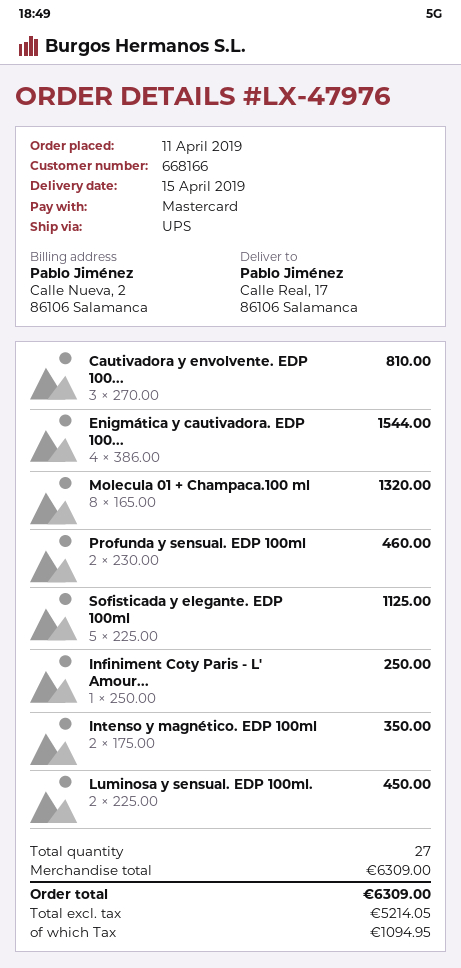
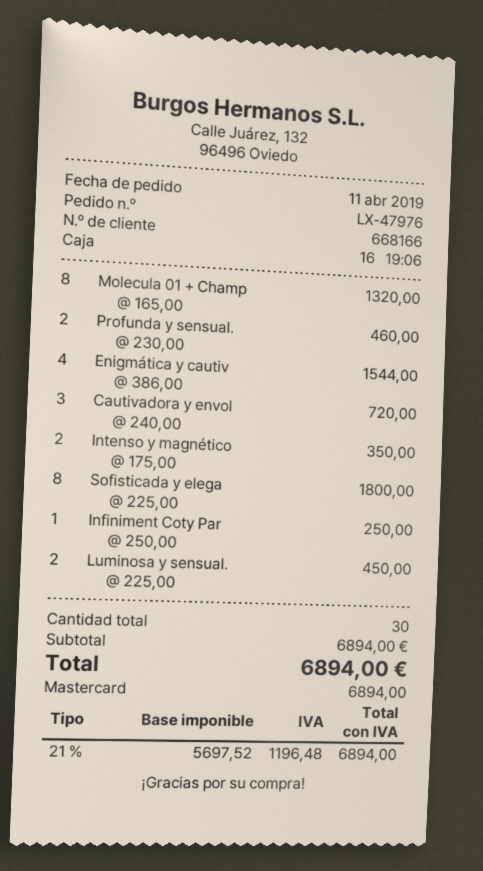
Cautivadora y envolvente. EDP 100...: 3 x 270.00 = 810.00 -> 3 x 240.00 = 720.00
Sofisticada y elegante. EDP 100ml: 5 x 225.00 = 1125.00 -> 8 x 225.00 = 1800.00
total quantity: 27 -> 30
subtotal: 6309.00 -> 6894.00
net: 5214.05 -> 5697.52
tax: 1094.95 -> 1196.48
total: 6309.00 -> 6894.00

* * * * *

• **WORK TASK**: Each entry gets copied exactly; the pictures stay out.

• **EXERCISE ANSWER**:
Cautivadora y envolvente. EDP 100...: 3 x 270.00 = 810.00 -> 3 x 240.00 = 720.00
Sofisticada y elegante. EDP 100ml: 5 x 225.00 = 1125.00 -> 8 x 225.00 = 1800.00
total quantity: 27 -> 30
subtotal: 6309.00 -> 6894.00
net: 5214.05 -> 5697.52
tax: 1094.95 -> 1196.48
total: 6309.00 -> 6894.00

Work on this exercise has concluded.